▸ **To do**
From the entries below, extract every line that includes the word "PERMANENTE".

▸ **Data supplied**
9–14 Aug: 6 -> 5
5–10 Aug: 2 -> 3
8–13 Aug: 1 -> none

* * *

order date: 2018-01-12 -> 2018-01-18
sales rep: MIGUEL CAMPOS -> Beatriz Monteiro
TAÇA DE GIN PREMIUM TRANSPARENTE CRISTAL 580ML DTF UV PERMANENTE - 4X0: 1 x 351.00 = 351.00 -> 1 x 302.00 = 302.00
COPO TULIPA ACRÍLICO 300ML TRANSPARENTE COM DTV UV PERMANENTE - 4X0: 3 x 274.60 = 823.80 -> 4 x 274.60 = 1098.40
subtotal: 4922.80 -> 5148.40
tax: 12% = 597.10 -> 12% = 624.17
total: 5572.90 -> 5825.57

▸ **Answer section**
TAÇA DE GIN PREMIUM TRANSPARENTE CRISTAL 580ML DTF UV PERMANENTE - 4X0: 1 x 351.00 = 351.00 -> 1 x 302.00 = 302.00
COPO TULIPA ACRÍLICO 300ML TRANSPARENTE COM DTV UV PERMANENTE - 4X0: 3 x 274.60 = 823.80 -> 4 x 274.60 = 1098.40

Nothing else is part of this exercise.